Lecture: AI I - Basics 

Previous:
[**Chapter 3.6: Additional Libraries and Tools**](../03_data/06_additionals.ipynb)

---

# Chapter 4.1: Data Preparation with scikit-learn

- [Imputation](#imputation)
- [Scaling](#scaling)
- [Dimensionality Reduction](#dimensionality-reduction)
- [Pipelines](#pipelines)
- [Feature Union](#feature-union)
- [Column Transformations](#column-transformations)

__Scikit-learn__ (also known as __sklearn__) is an open-source software library for machine learning in Python. It is very popular and actively maintained. The library offers various classification, regression, and clustering algorithms. In addition, sklearn also includes algorithms for model selection, dimensionality reduction, and data preprocessing.  

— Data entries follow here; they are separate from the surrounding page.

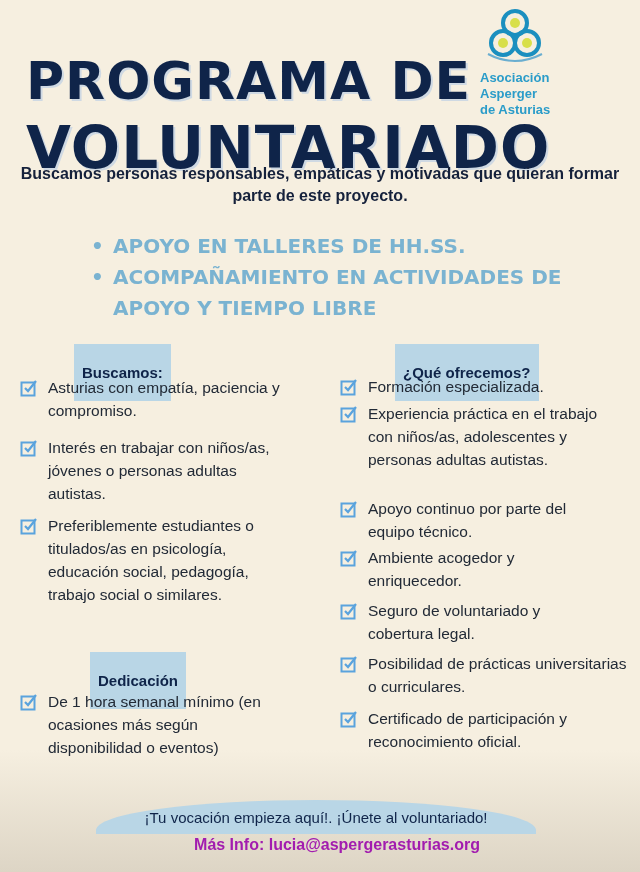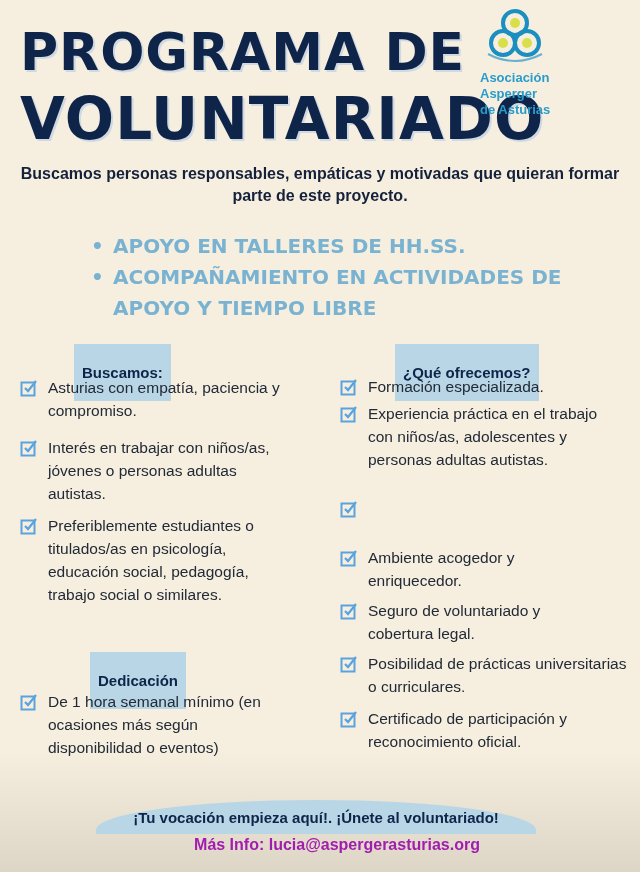--- a/index.html
+++ b/index.html
@@ -6,8 +6,8 @@
   body{width:640px;height:872px;overflow:hidden;position:relative;
     background:linear-gradient(to bottom,#f6efe0 0%,#f6efe0 86%,#ddd5c5 100%);
     font-family:"Liberation Sans",sans-serif;color:#1e2433;}
-  .title{position:absolute;left:20px;font-family:"DejaVu Sans",sans-serif;font-weight:900;
-    color:#0f2449;letter-spacing:1px;text-shadow:2px 2px 0 #cfd9e3;}
+  .title{position:absolute;left:26px;font-family:"DejaVu Sans",sans-serif;font-weight:900;
+    color:#0f2449;letter-spacing:1px;text-shadow:2px 2px 0 #cfd9e3;margin-top:29px;}
   .t1{top:22px;font-size:52px;}
   .t2{top:85px;font-size:58px;}
   .logo{position:absolute;left:480px;top:6px;width:120px;text-align:left;}

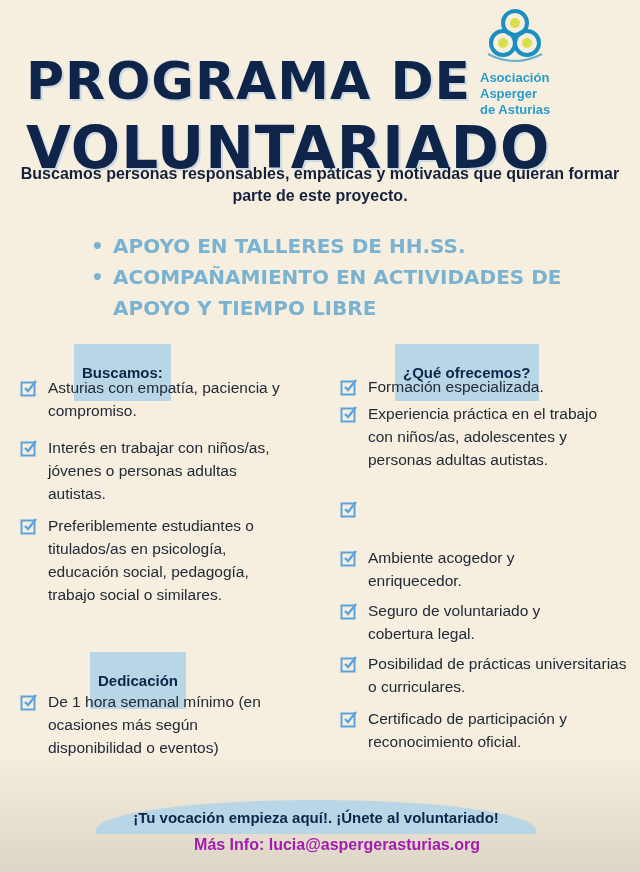--- a/index.html
+++ b/index.html
@@ -114,6 +114,7 @@
       <rect x="1.5" y="3.5" width="13" height="13" fill="none" stroke="#5aa3dd" stroke-width="2"></rect>
       <path d="M5 9 L8 12 L16 2" fill="none" stroke="#5aa3dd" stroke-width="2.2"></path>
     </svg>
+    <span>Apoyo continuo por parte del equipo técnico.</span>
   </div>
 <div class="item" style="left:340px;top:546px;width:270px">
     <svg class="chk" viewBox="0 0 18 18">

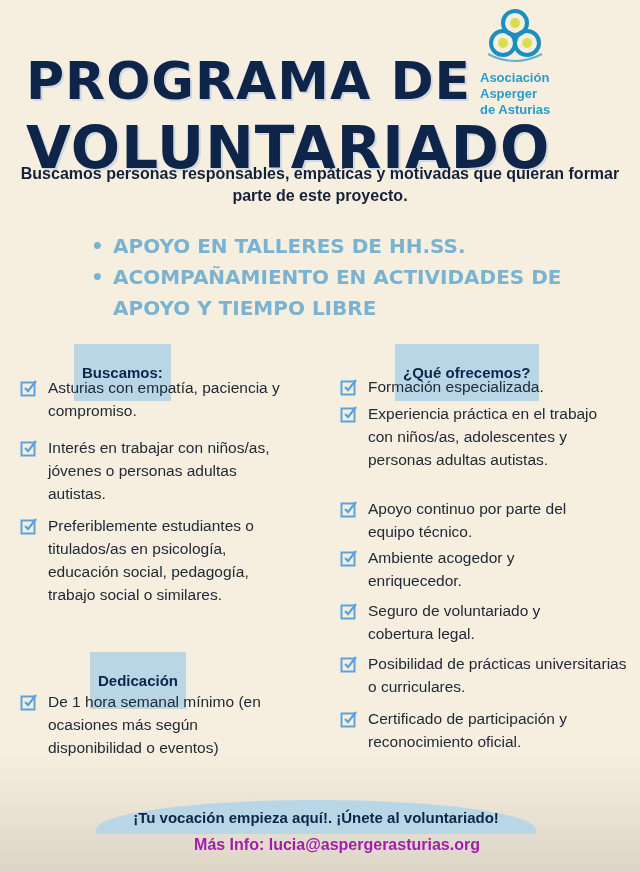--- a/index.html
+++ b/index.html
@@ -24,7 +24,7 @@
   .chk{width:18px;height:18px;margin-right:10px;flex:none;margin-top:3px;}
   .banner{position:absolute;left:96px;top:800px;width:440px;height:34px;background:#b9d6e6;
     transform:perspective(400px) rotateX(0deg);border-radius:50% 50% 0 0/30px 30px 0 0;
-    display:flex;align-items:center;justify-content:center;font-weight:bold;font-size:15px;color:#0f2449;}
+    display:flex;align-items:center;justify-content:center;font-weight:normal;font-size:15px;color:#0f2449;}
   .info{position:absolute;left:0;width:640px;top:836px;text-align:center;font-weight:bold;font-size:16px;color:#a21caf;margin-left:17px;}
 </style>
 </head>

In this notebook, we (again) focus on data preprocessing (Data Preparation) and cover the following topics:
- Imputation  
- Scaling  
- Dimensionality Reduction  
- Pipelines  
- Feature Union  
- Column Transformations  

The documentation for scikit-learn can be found [here](https://scikit-learn.org/stable/index.html).  


In [1]:
%matplotlib inline

In [2]:
import numpy as np
import pandas as pd
from sklearn import datasets
import matplotlib.pyplot as plt
import seaborn as sns

## Imputation

Imputation refers to the completion of missing values (NaNs). As in pandas, there are various methods in sklearn to replace missing values. More information can be found [here](https://scikit-learn.org/stable/modules/impute.html).  


In [3]:
nan_data = np.array([[1, 2], [np.nan, 3], [7, 6]])

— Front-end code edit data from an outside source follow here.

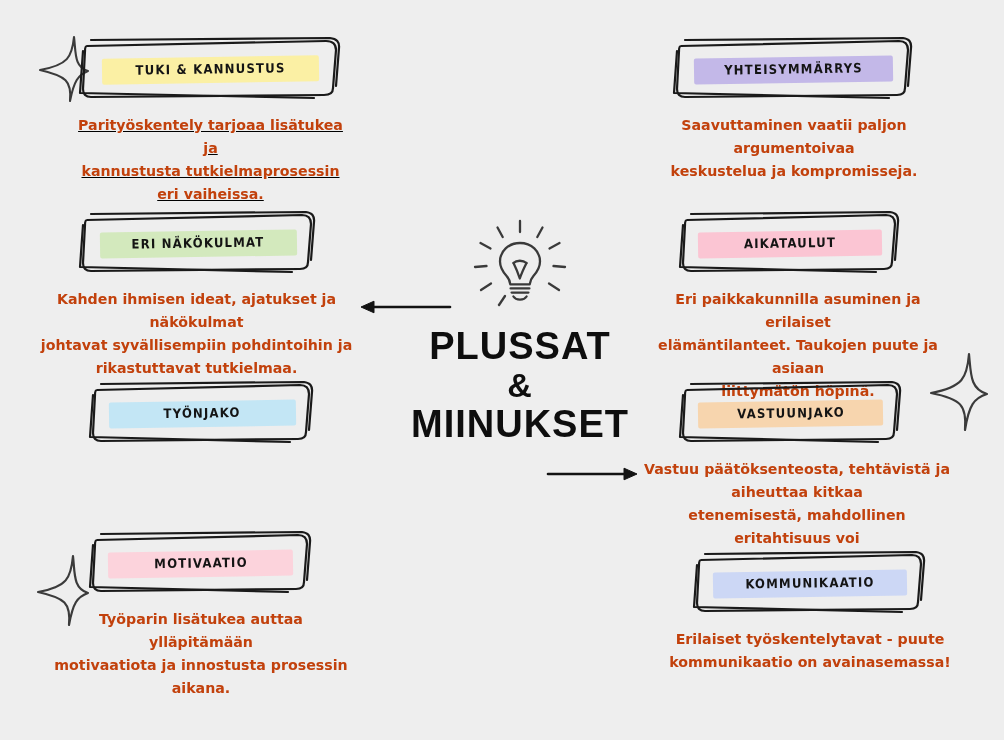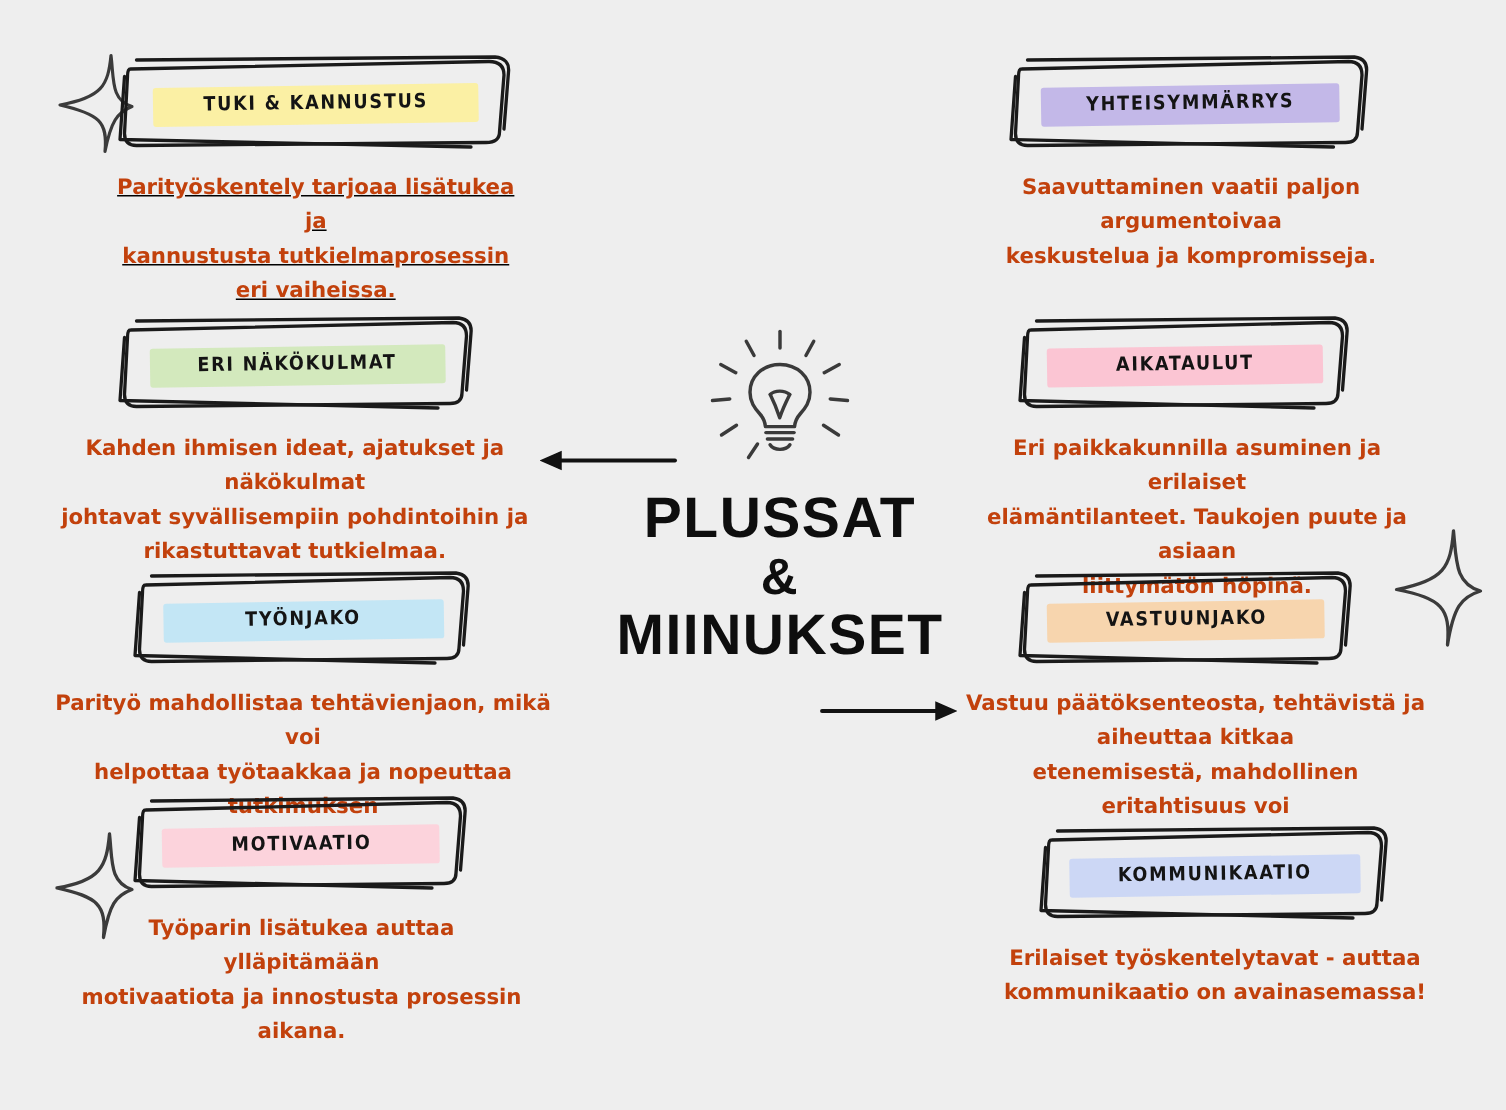--- a/index.html
+++ b/index.html
@@ -218,11 +218,6 @@
       <div class="hl" style="background: rgb(195, 230, 245);"></div>
       <div class="card-title" style="font-size: 13px;">TYÖNJAKO</div>
     </div>
-    <div class="card-desc" style="width:336px; margin-left:-54px;">
-      <span>Parityö mahdollistaa tehtävienjaon, mikä voi</span>
-      <span>helpottaa työtaakkaa ja nopeuttaa tutkimuksen</span>
-      <span>etenemistä.</span>
-    </div>
   </div>
 
   <div class="card" id="card-3" style="left:88px; top:532px; width:226px;">

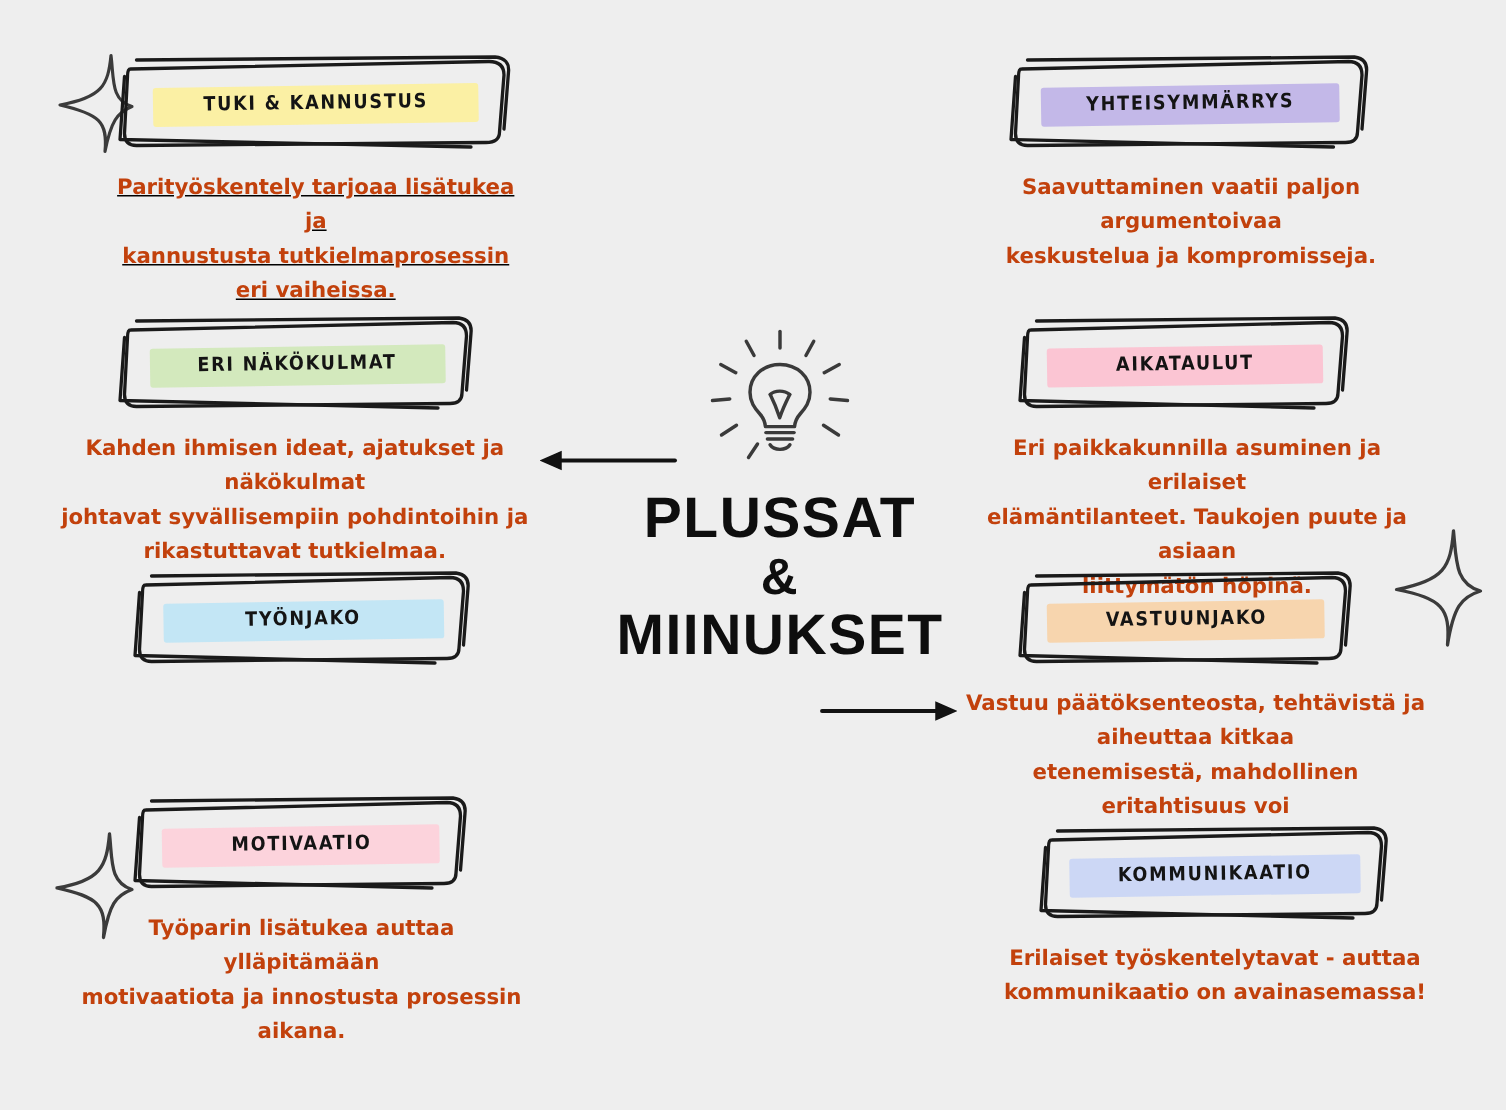--- a/index.html
+++ b/index.html
@@ -309,7 +309,7 @@
       <div class="card-title" style="font-size: 13px;">KOMMUNIKAATIO</div>
     </div>
     <div class="card-desc" style="width:290px; margin-left:-27px;">
-      <span>Erilaiset työskentelytavat - auttaa</span>
+      <span>Erilaiset työskentelytavat - puute</span>
       <span>kommunikaatio on avainasemassa!</span>
 
     </div>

### One-dimensional Imputation

In one-dimensional imputation, the values are replaced column by column. The class [SimpleImputer](https://scikit-learn.org/stable/modules/generated/sklearn.impute.SimpleImputer.html#sklearn.impute.SimpleImputer) provides basic strategies for this purpose. Missing values can be replaced with a given constant value or with statistical values (mean, median, or most frequent value) of each column containing the missing values. This class also allows for different encodings of missing values.  


In [4]:
from sklearn.impute import SimpleImputer

# define different imputer
mean_imputer = SimpleImputer()
zero_imputer = SimpleImputer(strategy='constant', fill_value=0)

In [5]:
# First the imputer has to be fitted to the data, so either call first fit and then transform 
# or call fit_transform to do it in one step
mean_imputer.fit(nan_data)
mean_imputer.transform(nan_data)

array([[1., 2.],
       [4., 3.],
       [7., 6.]])

In [6]:
zero_imputer.fit_transform(nan_data)

array([[1., 2.],
       [0., 3.],
       [7., 6.]])

In [7]:
different_nan_data = np.array([[np.nan, 5], [8, 2], [6, 6]])
mean_imputer.transform(different_nan_data)

array([[4., 5.],
       [8., 2.],
       [6., 6.]])

__Brainstorming:__  
<details>
<summary>Why was np.nan replaced with 4?</summary>
Because the mean_imputer was previously "trained" on the other data.  
</details>

<details>
<summary>When can this behavior be an advantage?</summary>
An advantage is that the imputation strategies or exact values used during training can also be applied at test time or in live operation.  
</details>


In [8]:
zero_imputer.transform(different_nan_data)

array([[0., 5.],
       [8., 2.],
       [6., 6.]])

It is also possible to replace values other than `np.nan`.  


In [9]:
fischers_fritz = [
    ['Fischers', '', 'fischt', 'frische', 'Fische'],
    ['Frische', 'Fische', 'fischt', 'Fischers', '']
]

string_imputer = SimpleImputer(missing_values='', strategy='constant', fill_value='Fritz')
string_imputer.fit_transform(fischers_fritz)          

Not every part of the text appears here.